What you need to do => Go through the records below and copy out every line that contains the word "none".

Information supplied =>
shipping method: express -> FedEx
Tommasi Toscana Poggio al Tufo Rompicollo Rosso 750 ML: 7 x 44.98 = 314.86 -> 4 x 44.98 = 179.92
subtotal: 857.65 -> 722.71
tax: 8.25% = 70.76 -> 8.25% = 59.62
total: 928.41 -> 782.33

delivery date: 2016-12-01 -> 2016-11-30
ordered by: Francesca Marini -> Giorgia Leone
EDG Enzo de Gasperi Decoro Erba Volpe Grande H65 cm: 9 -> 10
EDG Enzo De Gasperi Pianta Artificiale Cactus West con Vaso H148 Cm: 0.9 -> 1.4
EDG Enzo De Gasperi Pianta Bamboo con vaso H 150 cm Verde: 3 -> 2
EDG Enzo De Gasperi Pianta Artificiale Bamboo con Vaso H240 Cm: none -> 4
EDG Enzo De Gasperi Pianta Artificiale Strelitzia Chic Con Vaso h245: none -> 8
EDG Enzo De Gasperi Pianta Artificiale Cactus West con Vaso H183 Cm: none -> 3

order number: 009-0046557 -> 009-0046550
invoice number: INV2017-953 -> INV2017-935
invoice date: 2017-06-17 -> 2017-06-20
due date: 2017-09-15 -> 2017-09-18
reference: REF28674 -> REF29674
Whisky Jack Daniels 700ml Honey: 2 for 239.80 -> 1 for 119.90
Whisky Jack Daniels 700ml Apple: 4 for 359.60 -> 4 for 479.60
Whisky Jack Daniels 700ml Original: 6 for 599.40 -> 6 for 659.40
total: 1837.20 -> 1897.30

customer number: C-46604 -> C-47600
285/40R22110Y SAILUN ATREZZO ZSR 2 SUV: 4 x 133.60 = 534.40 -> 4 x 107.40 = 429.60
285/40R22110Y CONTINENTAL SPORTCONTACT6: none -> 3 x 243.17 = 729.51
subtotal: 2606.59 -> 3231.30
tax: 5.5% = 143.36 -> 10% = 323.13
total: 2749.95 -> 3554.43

Result of the task =>
EDG Enzo De Gasperi Pianta Artificiale Bamboo con Vaso H240 Cm: none -> 4
EDG Enzo De Gasperi Pianta Artificiale Strelitzia Chic Con Vaso h245: none -> 8
EDG Enzo De Gasperi Pianta Artificiale Cactus West con Vaso H183 Cm: none -> 3
285/40R22110Y CONTINENTAL SPORTCONTACT6: none -> 3 x 243.17 = 729.51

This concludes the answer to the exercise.